Tuesday, March 13, 2007

An Averted Lynching

Came across this jaw-dropping story in the 1922 autobiography of Laurence Jones, the early twentieth-century black educator who founded the Piney Woods School in Mississippi:
In the South, as may be imagined, I had various experiences, and some are written upon my mind in letters of flame. Of them all I feel that I must tell the story of one, not only because it was the most fearful of all, but also because it reveals the gleam of hope that sometimes lurks beneath the surface even with those whom we consider hostile.

Just before we entered the World War a friend of mine who was a minister in a state west of the Mississippi asked me to come and help him in a revival, saying that while I was not a preacher he thought that I might still be able to help him. On the third night I happened to use various words and phrases drawn from military life and operations, telling the people that life itself was a battle, that we must stay on the firing line, and battle against ignorance, superstition, poverty, and all the evil elements of earth and air. Some white boys who happened to be riding near the church stopped and listened a few minutes and then hastened away to their settlements spreading the news that I was urging the Negroes to "rise up and fight the white people."

The next day about noon half a hundred men rode up to the church door and called for me. The people in the church with blanched faces looked toward me, and fear such as I never before saw on human faces looked pitieously out of their eyes. I went to the door and said to the men, "I guess I'm the one you're looking for." The leader in a harsh voice ordered me to get in the center. The others closed around me; one threw a rope over my head and drew the noose, and down the road we went.

The rest is a nightmare through which somehow sing strains of old Negro melodies. We went to a place rather free from trees, save one with a stout, jagged branch reaching out from it. Under this branch had been piled wood, branches, and fagots, and around the pile was a sea of stern faces, while riders on horses and mules kept coming in an unending stream. A horrible yell rent the air and two or three young boys climbed the tree ready to catch the rope. I was picked up bodily and thrown on the top of the pile of wood, while another roar of noise went up from every throat. Meanwhile I could hear the cocking and priming of guns and revolvers, and from various parts of the crowd random shots had begun to be fired.

Then a strange thing happened. One man jumped to the side of the log heap and, waving his hat for silence, demanded that I make a speech. With a prayer for help I did speak; I spoke as I had never spoken before about the life in our Southland and of what we should all do to make it better. I told stories that made the crowd laugh, I explained what I had really said the night before, I referred to different white men in the South with whom I had had helpful dealing, naming such men as Hon. R. F. Everett, [several other names], and I finally said that I knew there was no man standing there who wanted to go to God with the blood of an innocent man on his hands.
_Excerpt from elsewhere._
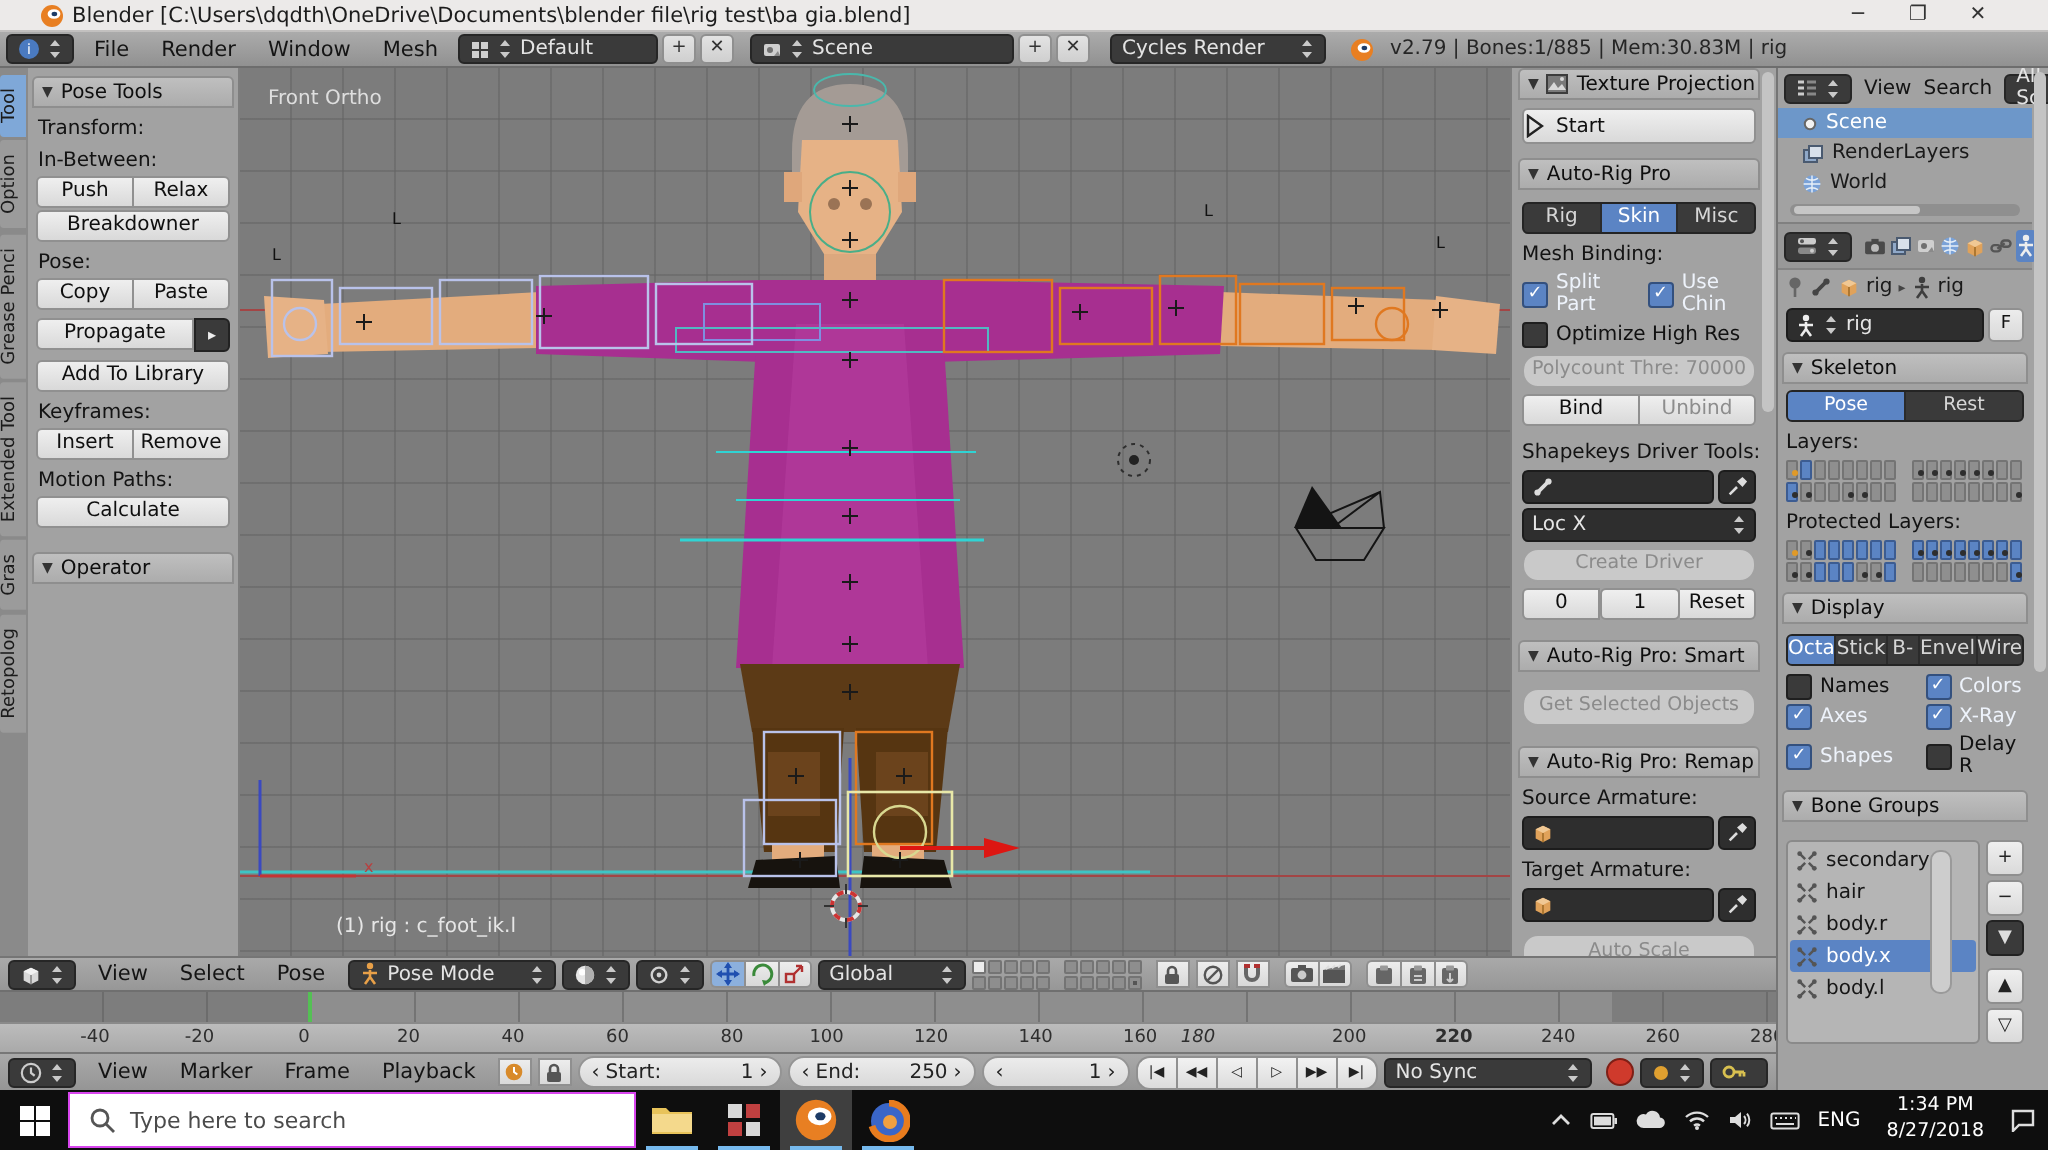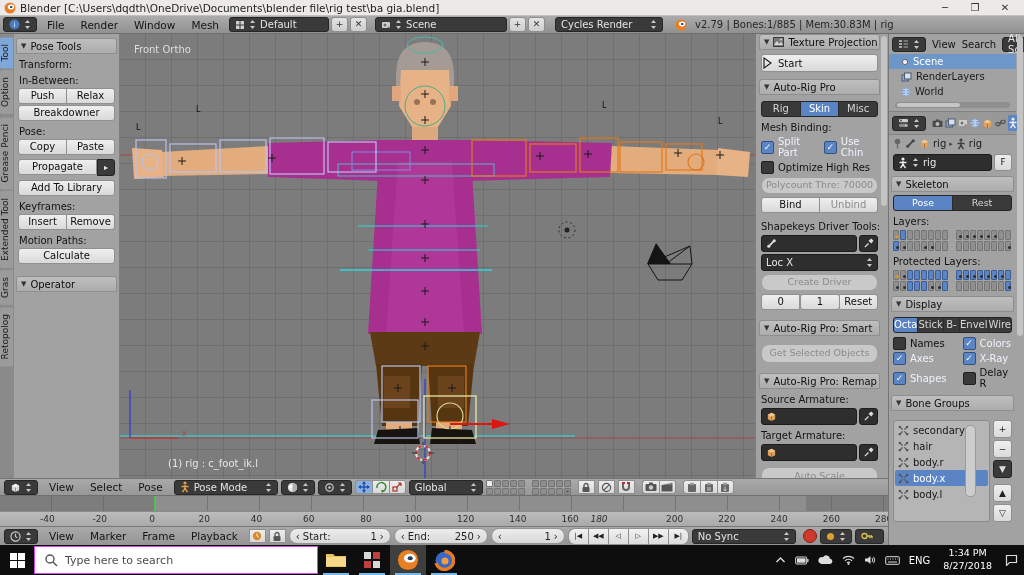"Blender" #titlebar { padding: 0 4px -> 0 20px }
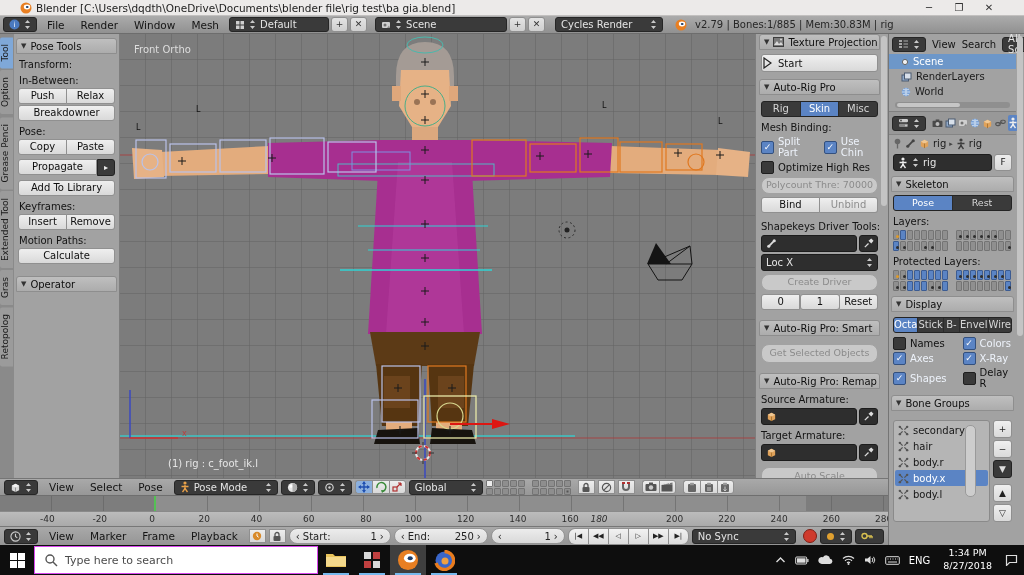"220" span.tick { font-weight: none -> bold }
Then an aged man wearing a Confederate button pushed his way through the crowd and waving his hand for silence, said, "I know those men, they're all right folks; this must be a good darky." Turning, he grasped my hand -- "Come on down, boy," he said, as he pulled me to him and took the rope from around my neck, then others reached out and shook hands with me. God had delivered. Some on the edge of the crowd were muttering, for they felt they had been cheated out of their fun, but the majority seemed to be with me. Then someone shouted, "Let's take up a collection for the Parson;" and several began passing hats. Some actually threw money at me. Some asked, "When are you going to preach again, Parson? We want to be there." The collection finally amounted to fifty dollars. Then one man let me have the use of his horse, he took another, and together we rode back to the church.

As we drew near the church it seemed deserted, but as we approached the door we could hear a mellow voice in prayer. We learned that in their fright the people had scattered to their homes, all save half a dozen of the older men, who had been down on their knees all the time I had been gone asking God to perform a miracle as He did with Daniel in the lions' den and with the three Hebrew children in the fiery furnace.

But although they had been praying for my return they could hardly believe it, and as they looked at me were frightened enough to run. Then my companion said, 'This ain't no ghost; it's the same teacher we took away. It's all a mistake and he's all right; I mean to come out and hear him myself. He's done us more good today than he's done you all ever since he's been here. Next time you have a meeting I'll be out and tell you about it."

Then he departed, leaving me with my own; and those dear old men, bent with years of toil and struggle, always longing and hoping for the better day that never came, hugged me and cried and sang and prayed, and as we came out of the church the west was aglow with a wonderful sunset, the most wonderful I had ever seen. The stillness was enchanting, and far across the pine trees the fading light brought a feeling of relief and contentment.